Il Vocabolario correda le parole con “Definizioni d'autore”, da Grasso a Bebe Vio

ROMA. Vasco Rossi è l’autore della voce «spericolato» nello Zingarelli 2019. E chi, se non il rocker che nel 1983 cantava a Sanremo “Voglio una vita spericolata... una vita come quelle dei film», poteva scrivere questa “Definizione d'autore” per la nuova edizione del Vocabolario della lingua italiana?Dopo la canzone “Vita spericolata” la parola «spericolato» è entrata nell'immaginario collettivo quasi con un’accezione nuova, legandosi in modo indissolubile alle note di quel brano. Il cantautore con Sofia Goggia, Alberto Mantovani, Bebe Vio, Alfio Quarteroni è tra le 11 personalità che hanno dato il loro speciale contributo per riflettere sul significato delle parole.
«Spericolato, rischioso, avventuroso. Nel senso che dice Nietzsche, vita vissuta pericolosamente e pienamente accettandone le sfide, i rischi, le fatiche, le gioie e le sofferenze. Cercare di prevenire e affrontare gli ostacoli, non evitarli.

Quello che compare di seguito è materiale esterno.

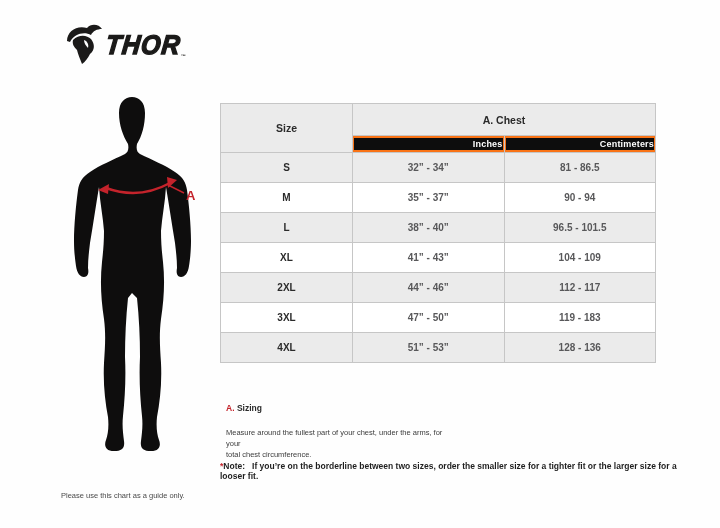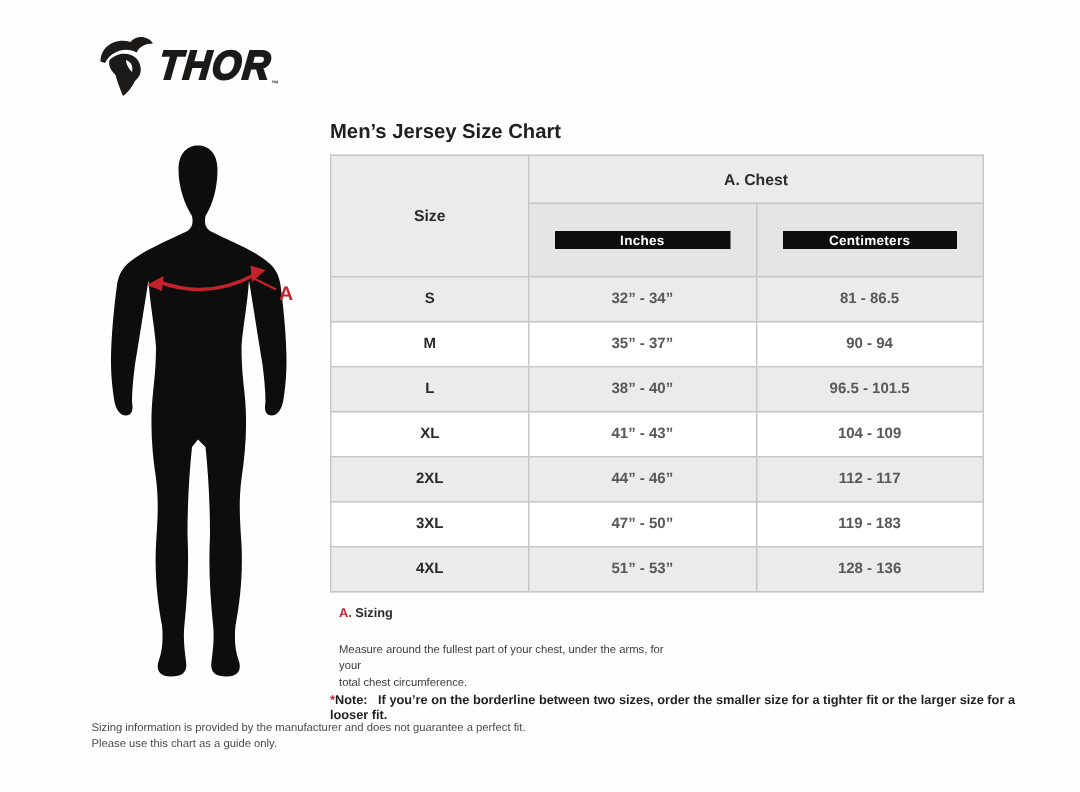--- a/index.html
+++ b/index.html
@@ -23,21 +23,21 @@
   
   .chart-title { position: absolute; left: 220px; top: 80px; font-size: 13.5px; font-weight: bold; color: #1f1f1f; }
 
   table.size-table {
     position: absolute; left: 220px; top: 103px; width: 436px;
     border-collapse: collapse; table-layout: fixed;
   }
   table.size-table td, table.size-table th { border: 1px solid #c6c6c6; text-align: center; vertical-align: middle; }
   th.cell-size-head { width: 132px; font-size: 10.5px; font-weight: bold; color: #2b2b2b; background: #ebebeb; }
   th.cell-group-head { font-size: 10.5px; font-weight: bold; color: #2b2b2b; background: #ebebeb; height: 32px; }
-  tr.unit-row td { height: 16px; background: #e5e5e5; padding: 16px; }
+  tr.unit-row td { height: 16px; background: #f97316; padding: 0; text-align: right; }
   .unit-bar {
     background: #0d0d0d; color: #ffffff; font-size: 9px; font-weight: bold;
     height: 12px; line-height: 12px; margin: 2px 1px; letter-spacing: 0.2px;
   }
   tr.data-row td { height: 30px; font-size: 10px; font-weight: bold; }
   tr.data-row td.cell-size { font-weight: bold; color: #2b2b2b; }
   tr.data-row td.cell-val { color: #58585a; }
   tr.data-row.striped td { background: #ebebeb; }
   tr.data-row.plain td { background: #ffffff; }
 
@@ -122,21 +122,20 @@
       <g>
         <path d="M51,103 Q84,115 115,98" fill="none" stroke="#c4232b" stroke-width="2.4"></path>
         <polygon points="43,105 54,99 53,109" fill="#c4232b"></polygon>
         <polygon points="122,95 112,92 113,103" fill="#c4232b"></polygon>
         <path d="M113,100 L129,108" fill="none" stroke="#c4232b" stroke-width="1.4"></path>
       </g>
       <text x="131" y="115" font-family="Liberation Sans, sans-serif" font-size="13" font-weight="bold" fill="#c4232b">A</text>
     </svg>
   </div>
 
-  <div class="chart-title">Men’s Jersey Size Chart</div>
 
   <table class="size-table">
     <tbody>
       <tr>
         <th class="cell-size-head" rowspan="2">Size</th>
         <th class="cell-group-head" colspan="2">A. Chest</th>
       </tr>
       <tr class="unit-row">
         <td>
             <div class="unit-bar">Inches</div>
@@ -193,17 +192,17 @@
       <span>Measure around the fullest part of your chest, under the arms, for your</span><br>
       <span>total chest circumference.</span>
     </div>
   </div>
 
   <div class="note-line">
     <span class="note-star">*</span><span class="note-label">Note:</span><span>If you’re on the borderline between two sizes, order the smaller size for a tighter fit or the larger size for a looser fit.</span>
   </div>
 
   <div class="disclaimer">
-    <span>Sizing information is provided by the manufacturer and does not guarantee a perfect fit.</span><br>
+    <br>
     <span>Please use this chart as a guide only.</span>
   </div>
 
 </div>
 
 </body></html>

Rifiutai un lavoro sicuro in banca per inseguire il mio sogno di vivere di Musica e Parole, una vita non garantita, non omologata, indipendente. Fare cose spericolate significa fare esercizio, ripetere e imparare. Rischiare, ma portare sempre a casa la pelle» si legge in «spericolato». Le “Definizioni d’autore” sono inserite a corredo della scheda lessicografica della parola stessa. Il Vocabolario ha invitato esponenti del mondo della cultura, spettacolo, scienza, sport e del costume italiani a scrivere una riflessione su una parola tratta dal dizionario di Zanichelliche potesse essere rivelatrice della loro personalità e lavoro. Nel corso degli anni 127 personalità, da Armani a Verdone, hanno dato un contributo illustrando altrettante voci. Tra i più recenti quello della sciatrice Sofia Goggia che ha indicato come nella voce «discesa» ci sia «un meraviglioso viaggio introspettivo che porta a sentire l’anima nobile e pura della propria disciplina». E Aldo Grasso nella sua definizione di «televisione» ha concluso che «...quando capiremo la differenza tra vedere e guardare, capiremo anche cos'è la televisione». E Bebe Vio, campionessa di scherma paralimpica definisce «sogno»affermando che «sognare non basta: devi volere, programmare, inseguire, sudare».